TASK DATA:
━━━

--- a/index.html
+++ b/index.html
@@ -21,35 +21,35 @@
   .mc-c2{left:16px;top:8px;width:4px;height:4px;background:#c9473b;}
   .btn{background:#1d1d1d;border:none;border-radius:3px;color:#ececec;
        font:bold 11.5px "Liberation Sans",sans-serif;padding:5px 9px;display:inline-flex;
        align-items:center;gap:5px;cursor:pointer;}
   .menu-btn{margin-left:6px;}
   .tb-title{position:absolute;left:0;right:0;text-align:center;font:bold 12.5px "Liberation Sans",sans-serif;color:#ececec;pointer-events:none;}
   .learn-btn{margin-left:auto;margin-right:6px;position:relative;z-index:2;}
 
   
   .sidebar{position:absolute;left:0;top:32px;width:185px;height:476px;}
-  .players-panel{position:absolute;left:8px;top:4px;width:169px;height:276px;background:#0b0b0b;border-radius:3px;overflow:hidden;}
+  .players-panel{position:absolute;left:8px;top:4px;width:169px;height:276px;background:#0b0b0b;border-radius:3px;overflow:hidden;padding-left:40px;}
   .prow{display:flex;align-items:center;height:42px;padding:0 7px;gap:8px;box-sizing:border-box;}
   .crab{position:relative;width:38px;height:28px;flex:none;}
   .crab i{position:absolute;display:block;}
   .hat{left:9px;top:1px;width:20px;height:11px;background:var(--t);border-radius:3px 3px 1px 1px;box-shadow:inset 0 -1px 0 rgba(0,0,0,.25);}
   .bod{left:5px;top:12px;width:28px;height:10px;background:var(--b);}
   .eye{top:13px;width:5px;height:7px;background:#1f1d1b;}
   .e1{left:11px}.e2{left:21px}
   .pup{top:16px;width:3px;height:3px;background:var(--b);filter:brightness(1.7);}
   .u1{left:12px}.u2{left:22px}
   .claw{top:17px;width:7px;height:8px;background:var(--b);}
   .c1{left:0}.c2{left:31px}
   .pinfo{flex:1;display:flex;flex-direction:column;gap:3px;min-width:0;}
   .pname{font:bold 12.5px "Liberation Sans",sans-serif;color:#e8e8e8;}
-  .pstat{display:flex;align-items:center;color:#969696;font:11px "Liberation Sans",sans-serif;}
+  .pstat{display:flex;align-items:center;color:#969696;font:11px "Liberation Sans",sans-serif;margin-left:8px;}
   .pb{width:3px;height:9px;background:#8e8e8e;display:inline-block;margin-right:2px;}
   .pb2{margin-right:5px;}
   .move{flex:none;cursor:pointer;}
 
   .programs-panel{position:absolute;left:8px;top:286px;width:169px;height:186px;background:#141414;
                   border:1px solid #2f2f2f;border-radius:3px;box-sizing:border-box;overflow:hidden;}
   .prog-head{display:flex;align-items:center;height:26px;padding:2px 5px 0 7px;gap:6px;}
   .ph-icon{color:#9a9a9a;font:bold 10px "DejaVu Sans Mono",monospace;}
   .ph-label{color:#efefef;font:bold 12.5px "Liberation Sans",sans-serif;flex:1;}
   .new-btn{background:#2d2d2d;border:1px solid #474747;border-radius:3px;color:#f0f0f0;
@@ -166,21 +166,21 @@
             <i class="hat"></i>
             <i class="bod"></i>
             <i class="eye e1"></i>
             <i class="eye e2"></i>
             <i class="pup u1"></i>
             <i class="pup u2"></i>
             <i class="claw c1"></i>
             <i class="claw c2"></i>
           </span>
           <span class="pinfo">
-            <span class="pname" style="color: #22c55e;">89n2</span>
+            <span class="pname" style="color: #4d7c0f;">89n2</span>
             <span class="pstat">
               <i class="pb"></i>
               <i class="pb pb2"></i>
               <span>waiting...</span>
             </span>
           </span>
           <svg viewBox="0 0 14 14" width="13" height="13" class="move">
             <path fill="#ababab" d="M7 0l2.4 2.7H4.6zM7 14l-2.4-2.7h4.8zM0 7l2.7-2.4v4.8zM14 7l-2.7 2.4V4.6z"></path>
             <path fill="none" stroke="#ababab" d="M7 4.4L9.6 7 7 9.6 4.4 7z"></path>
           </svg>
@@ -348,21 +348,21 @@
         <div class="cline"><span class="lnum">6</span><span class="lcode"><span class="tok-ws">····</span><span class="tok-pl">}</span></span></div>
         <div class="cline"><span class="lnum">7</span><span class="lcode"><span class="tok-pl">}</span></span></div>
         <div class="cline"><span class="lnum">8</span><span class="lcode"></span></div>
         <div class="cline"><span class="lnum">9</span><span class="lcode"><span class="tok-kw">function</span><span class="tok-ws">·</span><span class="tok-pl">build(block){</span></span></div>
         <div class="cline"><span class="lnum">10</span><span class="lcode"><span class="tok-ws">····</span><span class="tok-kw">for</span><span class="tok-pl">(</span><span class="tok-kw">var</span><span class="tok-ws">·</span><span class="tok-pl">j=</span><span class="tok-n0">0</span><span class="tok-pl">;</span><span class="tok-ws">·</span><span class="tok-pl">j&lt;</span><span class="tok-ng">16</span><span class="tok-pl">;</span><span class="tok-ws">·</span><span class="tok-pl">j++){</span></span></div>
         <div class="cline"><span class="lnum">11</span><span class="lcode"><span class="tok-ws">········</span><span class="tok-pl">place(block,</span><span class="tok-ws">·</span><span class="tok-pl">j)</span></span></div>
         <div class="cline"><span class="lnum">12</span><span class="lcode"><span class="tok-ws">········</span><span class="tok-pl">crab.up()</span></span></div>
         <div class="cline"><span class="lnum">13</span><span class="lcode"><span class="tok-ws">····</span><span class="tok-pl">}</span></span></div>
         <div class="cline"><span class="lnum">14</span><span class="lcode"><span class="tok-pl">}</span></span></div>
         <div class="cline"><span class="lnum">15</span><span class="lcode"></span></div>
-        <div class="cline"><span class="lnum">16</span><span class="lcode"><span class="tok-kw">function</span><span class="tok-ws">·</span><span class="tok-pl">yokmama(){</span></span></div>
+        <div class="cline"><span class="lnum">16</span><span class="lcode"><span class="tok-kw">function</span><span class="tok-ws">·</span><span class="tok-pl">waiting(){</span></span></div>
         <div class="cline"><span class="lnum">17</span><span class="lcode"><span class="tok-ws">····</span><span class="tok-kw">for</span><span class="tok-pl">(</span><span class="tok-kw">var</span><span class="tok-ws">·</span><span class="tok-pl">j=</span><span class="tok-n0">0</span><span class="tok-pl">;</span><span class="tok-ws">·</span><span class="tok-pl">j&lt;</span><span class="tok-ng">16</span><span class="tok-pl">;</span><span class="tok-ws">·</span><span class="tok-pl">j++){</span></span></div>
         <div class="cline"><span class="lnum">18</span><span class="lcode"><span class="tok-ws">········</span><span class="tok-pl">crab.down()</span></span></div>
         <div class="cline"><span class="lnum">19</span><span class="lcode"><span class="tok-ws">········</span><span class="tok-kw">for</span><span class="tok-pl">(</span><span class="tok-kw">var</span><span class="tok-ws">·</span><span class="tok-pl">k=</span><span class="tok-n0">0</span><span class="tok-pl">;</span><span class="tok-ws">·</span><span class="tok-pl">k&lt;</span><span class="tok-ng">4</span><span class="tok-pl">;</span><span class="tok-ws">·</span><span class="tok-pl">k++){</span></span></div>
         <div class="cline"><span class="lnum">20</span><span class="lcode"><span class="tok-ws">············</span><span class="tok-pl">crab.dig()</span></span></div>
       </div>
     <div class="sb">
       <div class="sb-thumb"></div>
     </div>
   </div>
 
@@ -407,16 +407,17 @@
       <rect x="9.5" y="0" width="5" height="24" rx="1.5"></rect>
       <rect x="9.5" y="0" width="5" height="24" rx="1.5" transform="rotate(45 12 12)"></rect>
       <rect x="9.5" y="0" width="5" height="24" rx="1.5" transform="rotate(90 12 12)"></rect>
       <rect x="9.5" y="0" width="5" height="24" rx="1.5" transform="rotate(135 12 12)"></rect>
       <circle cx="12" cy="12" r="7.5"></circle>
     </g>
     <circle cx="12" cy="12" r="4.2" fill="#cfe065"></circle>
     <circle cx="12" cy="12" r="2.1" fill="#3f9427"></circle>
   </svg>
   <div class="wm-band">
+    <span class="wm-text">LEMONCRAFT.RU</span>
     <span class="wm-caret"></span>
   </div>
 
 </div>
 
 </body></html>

━━━

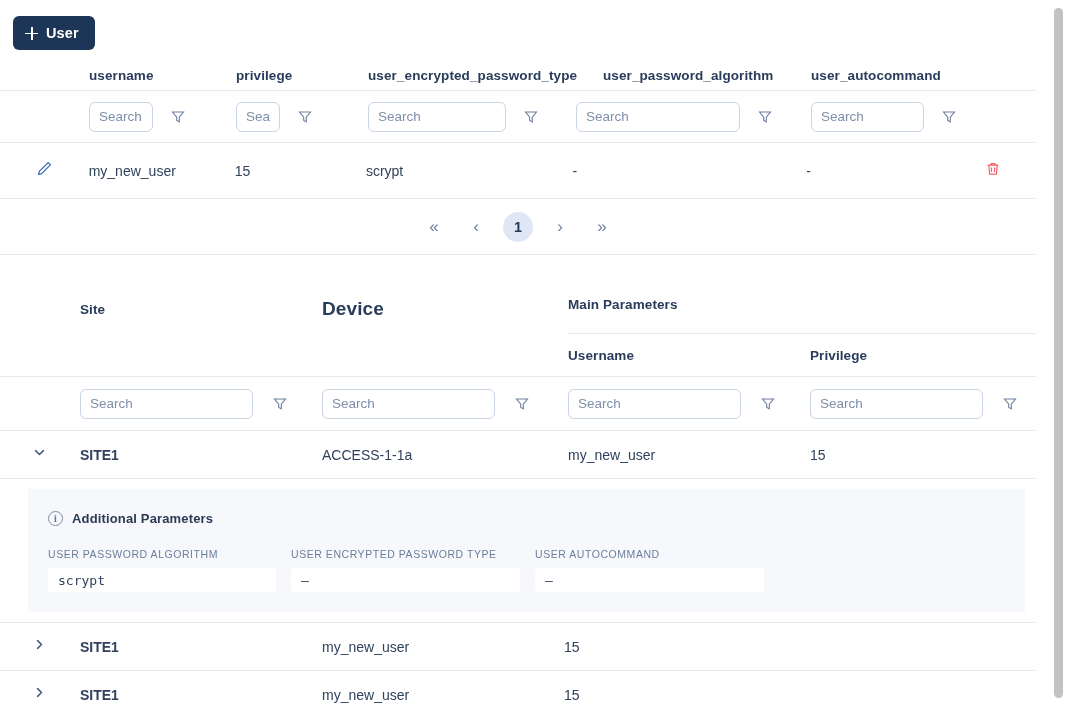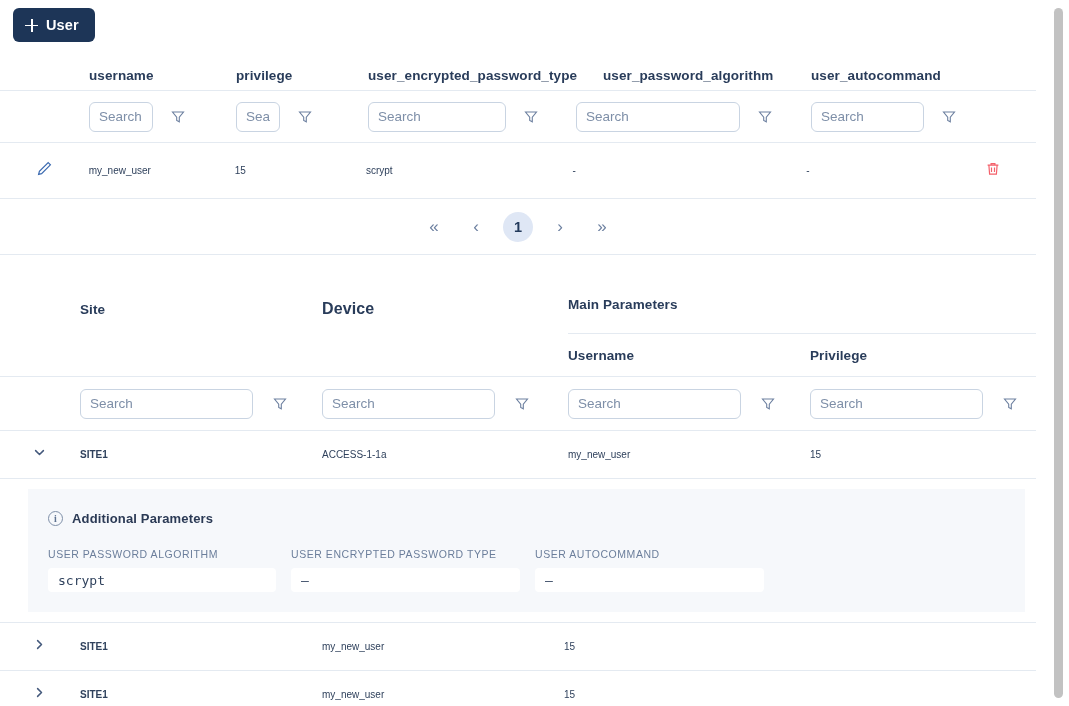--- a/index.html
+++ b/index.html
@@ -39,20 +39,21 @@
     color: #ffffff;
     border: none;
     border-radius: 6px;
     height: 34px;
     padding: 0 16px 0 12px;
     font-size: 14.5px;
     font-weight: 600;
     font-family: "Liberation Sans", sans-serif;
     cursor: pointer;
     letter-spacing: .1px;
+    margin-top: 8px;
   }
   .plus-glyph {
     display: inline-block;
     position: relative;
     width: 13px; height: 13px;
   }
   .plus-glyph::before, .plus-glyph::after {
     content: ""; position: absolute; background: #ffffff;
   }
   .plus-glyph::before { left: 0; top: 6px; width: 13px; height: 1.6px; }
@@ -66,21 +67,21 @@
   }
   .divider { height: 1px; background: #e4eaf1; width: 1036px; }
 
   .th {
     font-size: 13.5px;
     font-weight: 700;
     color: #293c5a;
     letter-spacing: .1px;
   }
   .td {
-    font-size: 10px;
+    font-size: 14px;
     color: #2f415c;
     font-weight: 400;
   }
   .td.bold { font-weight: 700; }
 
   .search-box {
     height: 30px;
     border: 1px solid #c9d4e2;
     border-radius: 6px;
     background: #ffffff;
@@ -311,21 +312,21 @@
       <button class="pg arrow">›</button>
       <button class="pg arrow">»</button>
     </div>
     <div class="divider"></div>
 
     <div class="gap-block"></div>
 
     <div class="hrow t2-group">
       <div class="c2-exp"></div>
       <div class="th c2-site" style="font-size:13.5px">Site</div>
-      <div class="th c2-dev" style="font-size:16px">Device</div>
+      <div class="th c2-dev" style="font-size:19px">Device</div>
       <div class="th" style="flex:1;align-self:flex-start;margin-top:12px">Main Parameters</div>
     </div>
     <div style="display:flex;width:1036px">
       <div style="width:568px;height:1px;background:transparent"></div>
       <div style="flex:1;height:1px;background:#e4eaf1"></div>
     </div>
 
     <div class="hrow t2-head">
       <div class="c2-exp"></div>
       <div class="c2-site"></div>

━━━

REQUIREMENT: Taking every line of the records in turn, count the ones holding "move", and state nothing but the number.

ANSWER BELOW: 2